Posted at 10:12 pm in phenomenology

I guess I’m fairly often overheard saying I became a historian because I got so old I remember everything. It’s a little bit true. After all, I learned to catalog using AACR1 (blue cover) writing on 3×5 cards; then graduated to typing on 3×5 cards, that would go off to another division someplace to be reproduced. I then became a librarian at Illinois where we had legions of card typists who did that part; we the catalogers would type on worksheets, which gave us more space for our reviewers to write in red ink all over our cataloging. “No double punctuation!” When major changes came–such as the shift from “negroes” to both “Blacks” and “African-Americans” in LCSH, we had to pull thousands of cards, and all of the main entry cards that went with them, erase, and re-type and refile them. We had truly armies of card filers in every division of the library whose job was all day long just to file the thousands of cards we produced every day.

That was the information society as people in cataloging knew it (in part) in the 1970s. All of that has passed away into the dimness of memory. And yet what a feat of engineering it took for those armies of people, all of whom understood the physics of the syndetic structure of the catalog, to maintain bibliographic control.

History is useful of course, not just for telling the story of the past, but for understanding the present and the future as well. We are situated historically in every moment, and the better we understand the circumstances of that situation the better job we will do pushing society and our own domain forward.

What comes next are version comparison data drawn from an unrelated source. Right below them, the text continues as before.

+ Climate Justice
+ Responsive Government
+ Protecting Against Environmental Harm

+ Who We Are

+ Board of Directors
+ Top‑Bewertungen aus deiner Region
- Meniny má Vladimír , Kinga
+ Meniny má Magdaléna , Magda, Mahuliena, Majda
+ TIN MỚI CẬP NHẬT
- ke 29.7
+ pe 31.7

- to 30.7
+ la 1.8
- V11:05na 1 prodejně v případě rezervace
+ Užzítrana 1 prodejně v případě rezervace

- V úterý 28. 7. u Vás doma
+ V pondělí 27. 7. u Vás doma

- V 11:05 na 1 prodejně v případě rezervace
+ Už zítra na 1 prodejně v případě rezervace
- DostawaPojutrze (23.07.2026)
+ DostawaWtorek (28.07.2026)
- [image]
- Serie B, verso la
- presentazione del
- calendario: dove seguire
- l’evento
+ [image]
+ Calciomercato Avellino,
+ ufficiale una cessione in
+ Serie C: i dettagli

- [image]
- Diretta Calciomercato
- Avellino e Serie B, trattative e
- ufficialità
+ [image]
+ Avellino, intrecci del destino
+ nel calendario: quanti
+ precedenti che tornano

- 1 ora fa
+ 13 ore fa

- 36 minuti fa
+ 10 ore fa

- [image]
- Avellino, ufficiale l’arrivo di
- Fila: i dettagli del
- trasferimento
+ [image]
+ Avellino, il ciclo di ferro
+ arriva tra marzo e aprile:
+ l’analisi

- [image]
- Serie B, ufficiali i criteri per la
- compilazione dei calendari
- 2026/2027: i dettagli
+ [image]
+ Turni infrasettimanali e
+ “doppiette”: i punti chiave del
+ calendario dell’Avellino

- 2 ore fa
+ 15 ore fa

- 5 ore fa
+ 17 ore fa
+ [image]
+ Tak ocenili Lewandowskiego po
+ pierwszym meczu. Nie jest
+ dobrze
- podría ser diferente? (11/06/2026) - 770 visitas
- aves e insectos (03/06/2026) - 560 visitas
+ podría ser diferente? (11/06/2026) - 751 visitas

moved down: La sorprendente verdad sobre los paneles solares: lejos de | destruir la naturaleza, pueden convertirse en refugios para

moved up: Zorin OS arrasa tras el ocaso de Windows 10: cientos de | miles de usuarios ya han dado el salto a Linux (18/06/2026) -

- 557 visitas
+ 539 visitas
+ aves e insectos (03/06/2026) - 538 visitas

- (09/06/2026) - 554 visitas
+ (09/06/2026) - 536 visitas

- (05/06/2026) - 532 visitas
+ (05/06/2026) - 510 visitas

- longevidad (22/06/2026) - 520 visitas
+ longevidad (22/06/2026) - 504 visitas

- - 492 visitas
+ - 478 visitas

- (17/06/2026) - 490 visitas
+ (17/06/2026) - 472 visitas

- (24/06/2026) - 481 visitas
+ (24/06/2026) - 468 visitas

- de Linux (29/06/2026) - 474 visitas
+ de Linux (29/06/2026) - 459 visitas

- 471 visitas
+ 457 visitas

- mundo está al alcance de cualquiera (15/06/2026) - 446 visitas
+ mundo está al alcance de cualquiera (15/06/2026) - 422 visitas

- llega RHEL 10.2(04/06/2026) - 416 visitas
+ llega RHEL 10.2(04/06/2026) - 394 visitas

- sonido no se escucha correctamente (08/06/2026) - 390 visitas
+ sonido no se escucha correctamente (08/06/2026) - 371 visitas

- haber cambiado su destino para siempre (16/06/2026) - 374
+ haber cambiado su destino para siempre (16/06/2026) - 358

I am doing a lot of work right now on 21st century phenomena with lenses produced in the late 19th century. Their usefulness became clear only once technology brought us to this point. Yet these thinkers–specifically Otlet, Peirce, and Husserl are the folks I’m working with at the moment–saw clearly how the problems that engaged them were historically situated. Well enough that when the time came we discovered the lenses they’d provided.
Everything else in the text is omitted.